Items listed in a dataset:
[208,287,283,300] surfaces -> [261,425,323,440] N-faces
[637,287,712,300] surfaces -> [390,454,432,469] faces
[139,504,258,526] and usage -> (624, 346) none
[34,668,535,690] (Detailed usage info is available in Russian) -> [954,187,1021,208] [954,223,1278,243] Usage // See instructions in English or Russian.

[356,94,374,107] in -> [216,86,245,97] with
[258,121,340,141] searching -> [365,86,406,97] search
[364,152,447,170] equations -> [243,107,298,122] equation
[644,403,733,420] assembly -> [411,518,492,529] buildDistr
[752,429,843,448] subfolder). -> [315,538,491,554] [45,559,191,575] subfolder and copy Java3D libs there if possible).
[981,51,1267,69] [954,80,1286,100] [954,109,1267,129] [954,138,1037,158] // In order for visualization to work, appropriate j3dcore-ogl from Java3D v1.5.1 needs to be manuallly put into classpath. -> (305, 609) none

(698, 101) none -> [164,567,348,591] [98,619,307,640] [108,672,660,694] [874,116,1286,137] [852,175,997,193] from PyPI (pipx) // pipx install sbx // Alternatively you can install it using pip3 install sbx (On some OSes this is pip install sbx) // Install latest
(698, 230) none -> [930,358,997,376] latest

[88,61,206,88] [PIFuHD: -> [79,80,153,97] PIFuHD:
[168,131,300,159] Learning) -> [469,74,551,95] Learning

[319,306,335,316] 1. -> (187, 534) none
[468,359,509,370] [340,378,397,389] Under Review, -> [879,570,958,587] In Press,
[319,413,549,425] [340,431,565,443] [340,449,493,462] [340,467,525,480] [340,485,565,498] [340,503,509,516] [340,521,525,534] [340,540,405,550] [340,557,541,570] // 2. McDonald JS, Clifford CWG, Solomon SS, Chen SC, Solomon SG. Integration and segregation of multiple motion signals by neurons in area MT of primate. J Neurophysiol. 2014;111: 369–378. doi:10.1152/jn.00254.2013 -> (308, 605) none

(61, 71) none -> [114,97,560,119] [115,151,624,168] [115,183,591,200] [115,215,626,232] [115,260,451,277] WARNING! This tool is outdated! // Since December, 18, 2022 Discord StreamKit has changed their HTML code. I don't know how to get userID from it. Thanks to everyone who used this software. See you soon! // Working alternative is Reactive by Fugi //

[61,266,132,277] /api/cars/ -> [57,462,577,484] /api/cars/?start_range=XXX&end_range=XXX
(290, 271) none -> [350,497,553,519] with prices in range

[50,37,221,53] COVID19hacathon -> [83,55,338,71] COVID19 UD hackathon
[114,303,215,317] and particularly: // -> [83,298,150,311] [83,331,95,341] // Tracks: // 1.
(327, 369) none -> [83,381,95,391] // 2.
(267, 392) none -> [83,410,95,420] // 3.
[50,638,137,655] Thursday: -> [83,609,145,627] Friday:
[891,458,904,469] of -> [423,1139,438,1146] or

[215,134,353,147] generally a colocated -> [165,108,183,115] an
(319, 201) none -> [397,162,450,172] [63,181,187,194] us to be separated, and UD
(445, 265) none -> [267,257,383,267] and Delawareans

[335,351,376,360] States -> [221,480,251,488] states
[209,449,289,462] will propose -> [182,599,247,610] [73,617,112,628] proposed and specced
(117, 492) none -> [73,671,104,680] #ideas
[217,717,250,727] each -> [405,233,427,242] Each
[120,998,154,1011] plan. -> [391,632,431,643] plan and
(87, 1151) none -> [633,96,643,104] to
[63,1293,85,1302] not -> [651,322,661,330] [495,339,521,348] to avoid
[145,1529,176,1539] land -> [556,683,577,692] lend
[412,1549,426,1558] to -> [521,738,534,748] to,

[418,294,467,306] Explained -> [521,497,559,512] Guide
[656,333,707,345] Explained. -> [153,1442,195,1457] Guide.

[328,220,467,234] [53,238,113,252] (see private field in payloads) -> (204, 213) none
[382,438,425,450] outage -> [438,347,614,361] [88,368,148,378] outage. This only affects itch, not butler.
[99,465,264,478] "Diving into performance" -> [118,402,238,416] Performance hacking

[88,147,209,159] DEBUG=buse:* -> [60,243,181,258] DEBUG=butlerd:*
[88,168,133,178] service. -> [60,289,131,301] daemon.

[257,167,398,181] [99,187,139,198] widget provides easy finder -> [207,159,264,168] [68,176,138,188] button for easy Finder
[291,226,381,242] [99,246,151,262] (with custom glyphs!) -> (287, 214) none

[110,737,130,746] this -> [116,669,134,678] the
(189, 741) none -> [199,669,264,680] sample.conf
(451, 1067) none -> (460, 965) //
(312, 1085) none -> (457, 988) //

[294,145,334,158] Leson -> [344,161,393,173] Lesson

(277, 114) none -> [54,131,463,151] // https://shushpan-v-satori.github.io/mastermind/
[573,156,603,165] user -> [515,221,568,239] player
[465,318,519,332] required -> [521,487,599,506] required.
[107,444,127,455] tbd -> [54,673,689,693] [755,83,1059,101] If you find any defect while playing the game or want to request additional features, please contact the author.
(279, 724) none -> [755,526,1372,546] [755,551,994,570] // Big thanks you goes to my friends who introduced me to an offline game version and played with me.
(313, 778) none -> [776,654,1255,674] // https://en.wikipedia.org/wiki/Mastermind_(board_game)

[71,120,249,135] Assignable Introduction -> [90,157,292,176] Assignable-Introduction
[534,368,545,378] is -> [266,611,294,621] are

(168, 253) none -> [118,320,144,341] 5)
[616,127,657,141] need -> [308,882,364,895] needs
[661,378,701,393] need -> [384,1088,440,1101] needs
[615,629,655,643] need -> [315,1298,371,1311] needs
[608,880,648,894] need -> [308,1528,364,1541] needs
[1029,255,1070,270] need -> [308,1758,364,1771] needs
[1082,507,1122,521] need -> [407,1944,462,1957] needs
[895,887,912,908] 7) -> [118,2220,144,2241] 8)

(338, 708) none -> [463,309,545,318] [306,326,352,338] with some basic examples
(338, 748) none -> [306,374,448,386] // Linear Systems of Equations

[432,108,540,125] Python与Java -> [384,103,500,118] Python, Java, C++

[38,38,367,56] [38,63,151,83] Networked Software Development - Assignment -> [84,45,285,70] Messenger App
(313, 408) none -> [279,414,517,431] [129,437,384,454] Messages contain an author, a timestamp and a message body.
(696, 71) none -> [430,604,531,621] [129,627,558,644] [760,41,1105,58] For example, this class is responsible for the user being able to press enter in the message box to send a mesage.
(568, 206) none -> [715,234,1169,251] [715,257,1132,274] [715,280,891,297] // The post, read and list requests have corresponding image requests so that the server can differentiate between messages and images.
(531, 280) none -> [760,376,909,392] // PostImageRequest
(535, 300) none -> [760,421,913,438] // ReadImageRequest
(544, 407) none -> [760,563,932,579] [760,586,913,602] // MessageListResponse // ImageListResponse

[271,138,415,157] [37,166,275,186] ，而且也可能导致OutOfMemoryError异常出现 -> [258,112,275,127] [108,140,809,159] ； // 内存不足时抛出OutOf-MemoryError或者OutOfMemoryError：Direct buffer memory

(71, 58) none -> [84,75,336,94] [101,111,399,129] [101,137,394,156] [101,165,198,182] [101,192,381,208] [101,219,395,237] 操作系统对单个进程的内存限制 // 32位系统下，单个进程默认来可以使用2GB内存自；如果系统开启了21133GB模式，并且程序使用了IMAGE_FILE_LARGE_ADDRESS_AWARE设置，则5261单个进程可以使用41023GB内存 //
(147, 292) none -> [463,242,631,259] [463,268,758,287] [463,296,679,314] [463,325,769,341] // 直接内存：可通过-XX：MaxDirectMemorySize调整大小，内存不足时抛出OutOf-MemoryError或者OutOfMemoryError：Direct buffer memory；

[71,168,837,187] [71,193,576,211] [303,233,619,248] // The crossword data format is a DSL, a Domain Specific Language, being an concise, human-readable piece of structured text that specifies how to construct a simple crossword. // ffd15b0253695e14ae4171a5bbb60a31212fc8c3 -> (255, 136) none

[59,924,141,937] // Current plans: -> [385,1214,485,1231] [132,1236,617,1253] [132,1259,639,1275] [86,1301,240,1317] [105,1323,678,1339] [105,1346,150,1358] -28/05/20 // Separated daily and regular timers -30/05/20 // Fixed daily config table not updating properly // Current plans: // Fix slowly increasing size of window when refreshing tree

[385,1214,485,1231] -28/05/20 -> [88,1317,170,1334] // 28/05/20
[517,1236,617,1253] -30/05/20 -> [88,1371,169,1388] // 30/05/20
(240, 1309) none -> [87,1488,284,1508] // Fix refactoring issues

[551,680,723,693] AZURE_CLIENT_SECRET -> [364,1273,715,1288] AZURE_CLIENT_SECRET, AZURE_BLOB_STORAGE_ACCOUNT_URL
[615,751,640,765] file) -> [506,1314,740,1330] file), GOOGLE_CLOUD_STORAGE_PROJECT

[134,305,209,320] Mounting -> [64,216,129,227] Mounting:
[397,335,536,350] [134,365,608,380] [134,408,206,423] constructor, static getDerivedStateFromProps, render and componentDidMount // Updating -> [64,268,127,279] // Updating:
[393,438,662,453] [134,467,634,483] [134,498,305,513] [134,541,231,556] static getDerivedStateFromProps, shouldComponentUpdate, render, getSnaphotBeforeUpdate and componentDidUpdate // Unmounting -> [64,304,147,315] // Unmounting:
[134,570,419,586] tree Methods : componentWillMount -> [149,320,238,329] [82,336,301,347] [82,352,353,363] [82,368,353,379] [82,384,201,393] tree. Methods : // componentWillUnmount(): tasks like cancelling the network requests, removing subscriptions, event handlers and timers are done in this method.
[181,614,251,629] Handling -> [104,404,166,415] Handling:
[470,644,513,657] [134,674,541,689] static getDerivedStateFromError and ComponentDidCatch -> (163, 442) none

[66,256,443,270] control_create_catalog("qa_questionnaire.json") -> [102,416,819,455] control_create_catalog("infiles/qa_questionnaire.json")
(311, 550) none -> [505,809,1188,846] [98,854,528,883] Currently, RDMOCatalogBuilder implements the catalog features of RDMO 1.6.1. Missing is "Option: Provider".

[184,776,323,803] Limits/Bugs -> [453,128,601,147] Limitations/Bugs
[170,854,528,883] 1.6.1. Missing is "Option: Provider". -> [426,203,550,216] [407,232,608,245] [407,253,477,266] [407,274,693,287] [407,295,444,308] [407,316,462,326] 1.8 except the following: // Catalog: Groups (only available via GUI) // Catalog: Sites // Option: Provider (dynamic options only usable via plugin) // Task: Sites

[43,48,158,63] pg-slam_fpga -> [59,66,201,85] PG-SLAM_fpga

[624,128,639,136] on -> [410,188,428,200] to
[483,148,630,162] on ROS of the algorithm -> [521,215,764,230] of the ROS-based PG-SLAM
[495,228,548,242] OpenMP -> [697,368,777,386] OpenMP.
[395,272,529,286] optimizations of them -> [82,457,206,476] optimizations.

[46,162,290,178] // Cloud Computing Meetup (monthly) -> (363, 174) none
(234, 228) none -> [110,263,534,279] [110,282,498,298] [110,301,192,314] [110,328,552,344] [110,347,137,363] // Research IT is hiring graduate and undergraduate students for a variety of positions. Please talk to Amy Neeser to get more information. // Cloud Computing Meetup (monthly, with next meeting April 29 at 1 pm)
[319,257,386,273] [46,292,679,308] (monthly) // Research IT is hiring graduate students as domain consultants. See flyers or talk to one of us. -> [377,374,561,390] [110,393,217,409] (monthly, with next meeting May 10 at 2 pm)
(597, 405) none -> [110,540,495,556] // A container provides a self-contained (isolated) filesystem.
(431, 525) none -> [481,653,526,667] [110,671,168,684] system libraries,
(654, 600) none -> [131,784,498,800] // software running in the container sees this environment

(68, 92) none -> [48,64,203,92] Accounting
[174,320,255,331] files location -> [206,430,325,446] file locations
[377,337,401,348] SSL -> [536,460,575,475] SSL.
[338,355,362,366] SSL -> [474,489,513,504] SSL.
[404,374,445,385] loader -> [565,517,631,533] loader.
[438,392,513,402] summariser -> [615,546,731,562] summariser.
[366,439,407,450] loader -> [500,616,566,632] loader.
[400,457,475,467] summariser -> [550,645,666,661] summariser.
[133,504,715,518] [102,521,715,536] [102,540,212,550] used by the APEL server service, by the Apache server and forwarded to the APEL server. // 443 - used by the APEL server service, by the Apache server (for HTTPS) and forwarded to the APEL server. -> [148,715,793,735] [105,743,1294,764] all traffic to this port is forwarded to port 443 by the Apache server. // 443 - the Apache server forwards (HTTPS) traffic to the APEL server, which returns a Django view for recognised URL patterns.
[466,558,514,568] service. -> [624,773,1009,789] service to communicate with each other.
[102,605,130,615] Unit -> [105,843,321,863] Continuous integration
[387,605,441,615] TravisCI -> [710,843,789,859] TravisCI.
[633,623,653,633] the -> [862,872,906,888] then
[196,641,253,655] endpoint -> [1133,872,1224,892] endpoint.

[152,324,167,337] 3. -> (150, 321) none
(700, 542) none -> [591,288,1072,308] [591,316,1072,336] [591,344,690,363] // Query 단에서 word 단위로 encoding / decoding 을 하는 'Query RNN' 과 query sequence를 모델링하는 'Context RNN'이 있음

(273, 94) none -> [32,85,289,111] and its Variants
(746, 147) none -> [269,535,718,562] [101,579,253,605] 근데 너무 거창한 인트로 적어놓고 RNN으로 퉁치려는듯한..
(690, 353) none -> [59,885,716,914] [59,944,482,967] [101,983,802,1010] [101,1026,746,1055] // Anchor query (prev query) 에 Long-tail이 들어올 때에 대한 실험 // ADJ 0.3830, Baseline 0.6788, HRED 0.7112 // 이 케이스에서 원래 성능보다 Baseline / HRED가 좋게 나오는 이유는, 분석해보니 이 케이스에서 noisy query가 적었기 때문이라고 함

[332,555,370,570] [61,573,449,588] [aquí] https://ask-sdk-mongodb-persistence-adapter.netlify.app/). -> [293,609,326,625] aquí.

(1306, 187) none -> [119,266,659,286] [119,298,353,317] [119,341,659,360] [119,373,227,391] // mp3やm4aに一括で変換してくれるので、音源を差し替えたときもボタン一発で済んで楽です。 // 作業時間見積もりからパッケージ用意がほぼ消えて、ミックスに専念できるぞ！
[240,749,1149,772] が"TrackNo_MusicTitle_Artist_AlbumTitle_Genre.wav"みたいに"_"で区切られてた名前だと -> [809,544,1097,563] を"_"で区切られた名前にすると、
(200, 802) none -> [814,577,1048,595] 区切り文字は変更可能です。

◆ **What the task asks**
All that is wanted is the stretch of lines above from the one containing "[88,61,206,88] [PIFuHD: ->" through the one containing "[61,266,132,277] /api/cars/ ->", duplicated exactly.

◆ **Worked solution**
[88,61,206,88] [PIFuHD: -> [79,80,153,97] PIFuHD:
[168,131,300,159] Learning) -> [469,74,551,95] Learning

[319,306,335,316] 1. -> (187, 534) none
[468,359,509,370] [340,378,397,389] Under Review, -> [879,570,958,587] In Press,
[319,413,549,425] [340,431,565,443] [340,449,493,462] [340,467,525,480] [340,485,565,498] [340,503,509,516] [340,521,525,534] [340,540,405,550] [340,557,541,570] // 2. McDonald JS, Clifford CWG, Solomon SS, Chen SC, Solomon SG. Integration and segregation of multiple motion signals by neurons in area MT of primate. J Neurophysiol. 2014;111: 369–378. doi:10.1152/jn.00254.2013 -> (308, 605) none

(61, 71) none -> [114,97,560,119] [115,151,624,168] [115,183,591,200] [115,215,626,232] [115,260,451,277] WARNING! This tool is outdated! // Since December, 18, 2022 Discord StreamKit has changed their HTML code. I don't know how to get userID from it. Thanks to everyone who used this software. See you soon! // Working alternative is Reactive by Fugi //

[61,266,132,277] /api/cars/ -> [57,462,577,484] /api/cars/?start_range=XXX&end_range=XXX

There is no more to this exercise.